The timing diagram of FIG. 5 also illustrates a second store
microinstruction (412) as it progresses through the pipeline stages
of the first pipeline (404) just behind the first store
microinstruction (408).
[0068] Although processor design does not necessarily require that
each pipeline stage be executed in one processor clock cycle, it is
assumed here for ease of explanation, that each of the pipeline
stages in the example of FIG. 5 requires one clock cycle to
complete the stage. The first store microinstruction and the
corresponding load microinstruction enter the pipeline
simultaneously, on the same clock cycle. They are both decoded
(424) on the same clock cycle, and they are both dispatched (426)
to execution units on the same clock cycle. They both enter the
execution stage (428) on the same clock cycle, both attempting to
execute (414, 416) on the same clock cycle at to. In the interval
between t.sub.0 and t.sub.1, however, an address comparison circuit
in a memory cache controller determines that both the first store
microinstruction and the corresponding load microinstruction are
attempting to access memory addresses in the same cache line. The
circuitry of the computer memory cache is configured so that the
cache can both load from cache memory and write to cache memory--so
long as the simultaneous load and write are not directed to the
same cache line.
[0069] In this example, therefore, the cache controller stalls the
corresponding load microinstruction (420, 411) at time t.sub.1.
Stalling the corresponding load microinstruction delays execution
of the corresponding load microinstruction (410) for one processor
clock cycle. The corresponding load microinstruction (410) now
executes (422) at time t.sub.2. Stalling the corresponding load
microinstruction allows the execution engine to execute (418) the
second store microinstruction (412) immediately after executing the
first store microinstruction (408) while stalling the corresponding
load microinstruction (410) without stalling the second store
microinstruction (412). That is, although the corresponding load
microinstruction (410) suffers a stall, neither the first store
microinstruction (408) nor the second store microinstruction (412)

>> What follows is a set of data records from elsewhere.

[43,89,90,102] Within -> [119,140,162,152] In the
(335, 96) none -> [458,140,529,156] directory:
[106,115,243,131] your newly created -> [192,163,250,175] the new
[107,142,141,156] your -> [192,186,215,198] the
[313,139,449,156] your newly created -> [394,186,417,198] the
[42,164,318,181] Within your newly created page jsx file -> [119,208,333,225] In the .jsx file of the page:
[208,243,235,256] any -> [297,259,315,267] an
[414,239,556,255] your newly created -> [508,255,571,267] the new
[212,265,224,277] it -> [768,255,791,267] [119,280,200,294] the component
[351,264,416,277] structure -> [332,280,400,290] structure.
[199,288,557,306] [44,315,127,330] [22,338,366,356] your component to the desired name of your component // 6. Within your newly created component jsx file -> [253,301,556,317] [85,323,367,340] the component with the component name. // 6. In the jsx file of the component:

suffers a stall. The store microinstructions (408, 412) were
dispatched for execution on the immediately consecutive clock
cycles, t.sub.0 and t.sub.2, and the store microinstructions
execute on the immediately consecutive clock cycles, t.sub.0 and
t.sub.2, just as they would have done if the corresponding load
microinstruction (410) had not stalled.
[0070] FIG. 6 shows a block diagram of an exemplary design flow
(600) used for example, in semiconductor design, manufacturing,
and/or test. Design flow (600) may vary depending on the type of IC
being designed. For example, a design flow (600) for building an
application specific IC (ASIC) may differ from a design flow (600)
for designing a standard component. Design structure (620) is
preferably an input to a design process (610) and may come from an
IP provider, a core developer, or other design company or may be
generated by the operator of the design flow, or from other
sources. Design structure (620) comprises the circuits described
above and shown in FIGS. 1-3 in the form of schematics or HDL, a
hardware-description language (e.g., Verilog, VHDL, C, etc.).

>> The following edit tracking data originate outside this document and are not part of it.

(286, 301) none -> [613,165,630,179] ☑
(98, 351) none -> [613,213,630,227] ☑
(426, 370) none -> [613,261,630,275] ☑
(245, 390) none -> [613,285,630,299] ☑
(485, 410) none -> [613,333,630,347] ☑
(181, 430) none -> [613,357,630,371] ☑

Design structure (620) may be contained on one or more machine
readable medium. For example, design structure (620) may be a text
file or a graphical representation of a circuit as described above
and shown in FIGS. 1-3. Design process (610) preferably synthesizes
(or translates) the circuit described above and shown in FIGS. 1-3
into a netlist (680), where netlist (680) is, for example, a list
of wires, transistors, logic gates, control circuits, I/O, models,
etc. that describes the connections to other elements and circuits
in an integrated circuit design and recorded on at least one of
machine readable medium. For example, the medium may be a storage
medium such as a CD, a compact flash, other flash memory, or a
hard-disk drive. The medium may also be a packet of data to be sent
via the Internet, or other networking suitable means. The synthesis
may be an iterative process in which netlist (680) is resynthesized
one or more times depending on design specifications and parameters
for the circuit.
[0071] Design process (610) may include using a variety of inputs;
for example, inputs from library elements (630) which may house a
set of commonly used elements, circuits, and devices, including
models, layouts, and symbolic representations, for a given
manufacturing technology (e.g., different technology nodes, 32 nm,
45 nm, 90 nm, etc.), design specifications (640), characterization
data (650), verification data (660), design rules (670), and test
data files (685) (which may include test patterns and other testing
information). Design process (610) may further include, for
example, standard circuit design processes such as timing analysis,
verification, design rule checking, place and route operations,
etc. One of ordinary skill in the art of integrated circuit design
can appreciate the extent of possible electronic design automation
tools and applications used in design process (610) without
deviating from the scope and spirit of the invention. The design
structure of the invention is not limited to any specific design
flow.
[0072] Design process (610) preferably translates a circuit as
described above and shown in FIGS. 1-3, along with any additional
integrated circuit design or data (if applicable), into a second
design structure (690). Design structure 690 resides on a storage
medium in a data format used for the exchange of layout data of
integrated circuits (e.g. information stored in a GDSII (GDS2),
GL1, OASIS, or any other suitable format for storing such design
structures). Design structure (690) may comprise information such
as, for example, test data files, design content files,
manufacturing data, layout parameters, wires, levels of metal,
vias, shapes, data for routing through the manufacturing line, and
any other data required by a semiconductor manufacturer to produce
a circuit as described above and shown in FIGS. 1-3. Design
structure (690) may then proceed to a stage (695) where, for
example, design structure (690): proceeds to tape-out, is released
to manufacturing, is released to a mask house, is sent to another
design house, is sent back to the customer, etc.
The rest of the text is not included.